>>>>

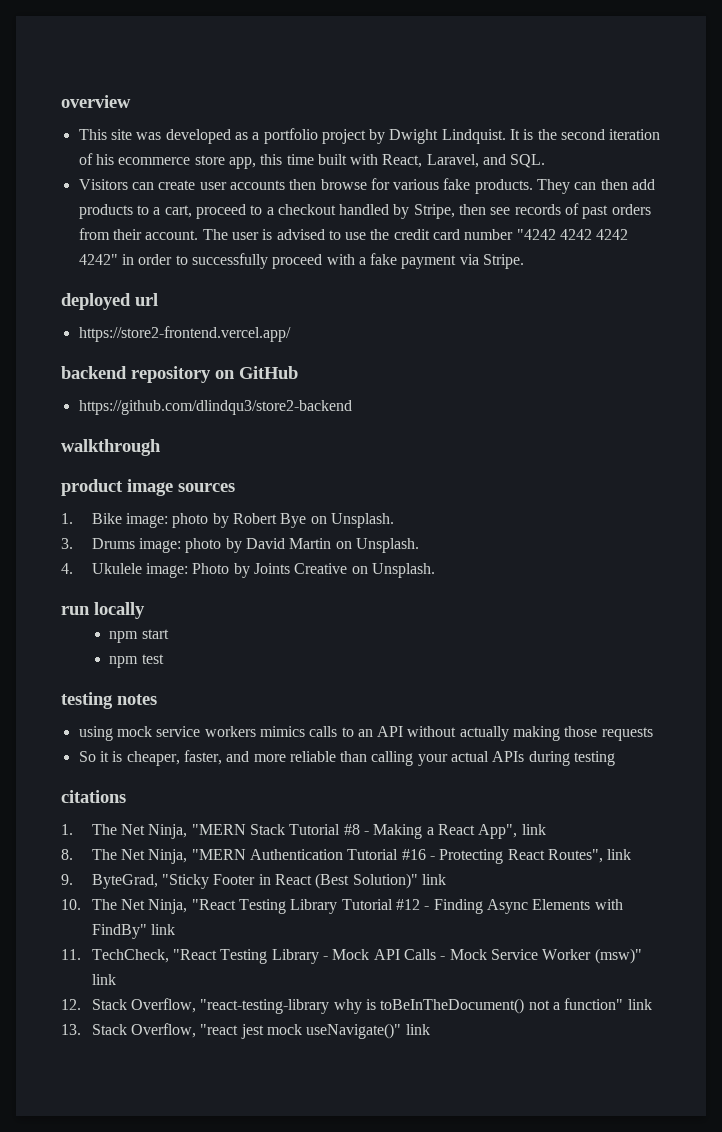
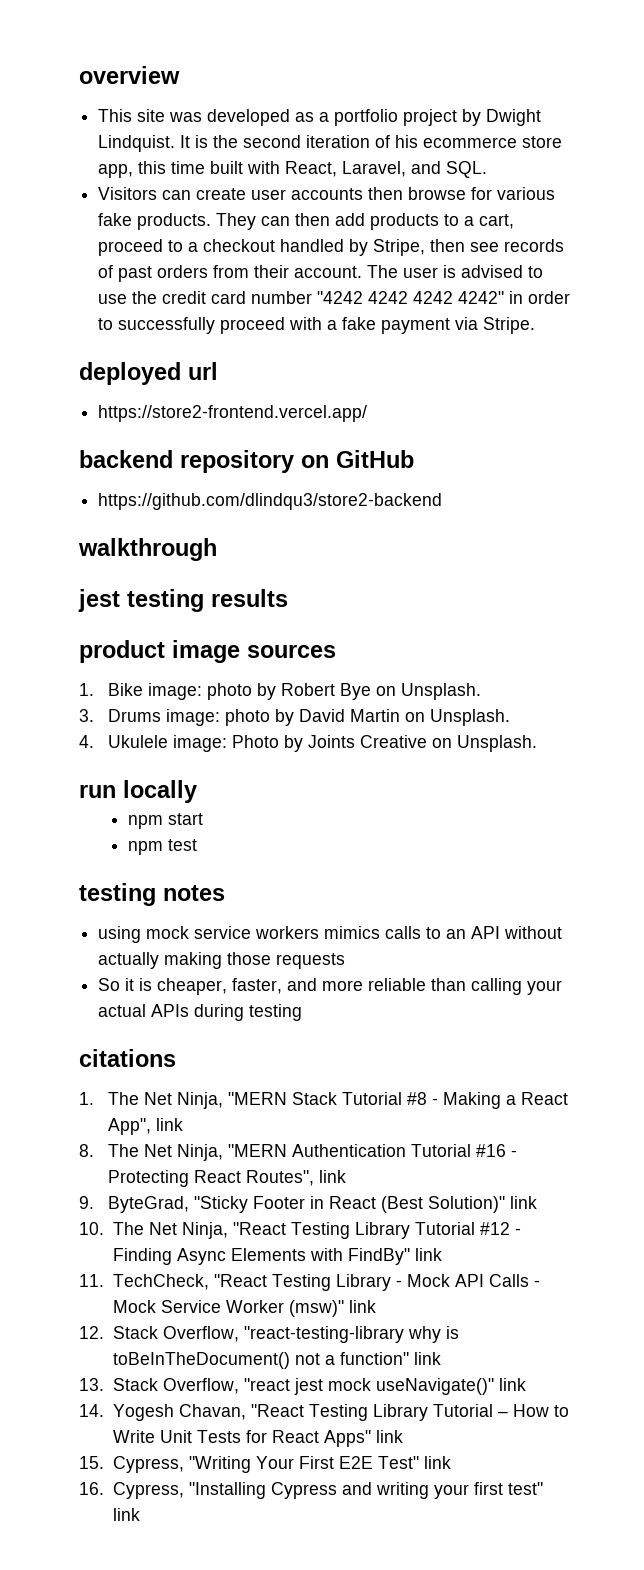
+ jest testing results
+ 14. Yogesh Chavan, "React Testing Library Tutorial – How to Write Unit Tests for React Apps" link
+ 15. Cypress, "Writing Your First E2E Test" link
+ 16. Cypress, "Installing Cypress and writing your first test" link

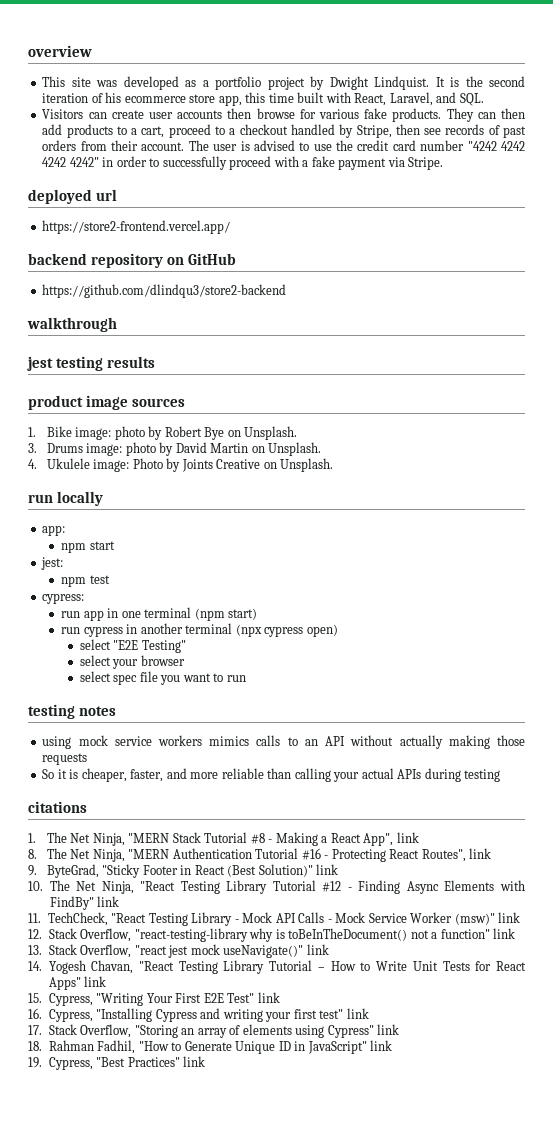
+ app:
+ jest:
+ cypress:
+ run app in one terminal (npm start)
+ run cypress in another terminal (npx cypress open)
+ select "E2E Testing"
+ select your browser
+ select spec file you want to run
+ 17. Stack Overflow, "Storing an array of elements using Cypress" link
+ 18. Rahman Fadhil, "How to Generate Unique ID in JavaScript" link
+ 19. Cypress, "Best Practices" link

<<<<

WHAT YOU HAVE TO DO - Go to the line that contains "Your First E2E" and copy exactly from there through the last line of the records above, both included. Omit pictures.

SOLUTION TO THE PROBLEM -
+ 15. Cypress, "Writing Your First E2E Test" link
+ 16. Cypress, "Installing Cypress and writing your first test" link

+ app:
+ jest:
+ cypress:
+ run app in one terminal (npm start)
+ run cypress in another terminal (npx cypress open)
+ select "E2E Testing"
+ select your browser
+ select spec file you want to run
+ 17. Stack Overflow, "Storing an array of elements using Cypress" link
+ 18. Rahman Fadhil, "How to Generate Unique ID in JavaScript" link
+ 19. Cypress, "Best Practices" link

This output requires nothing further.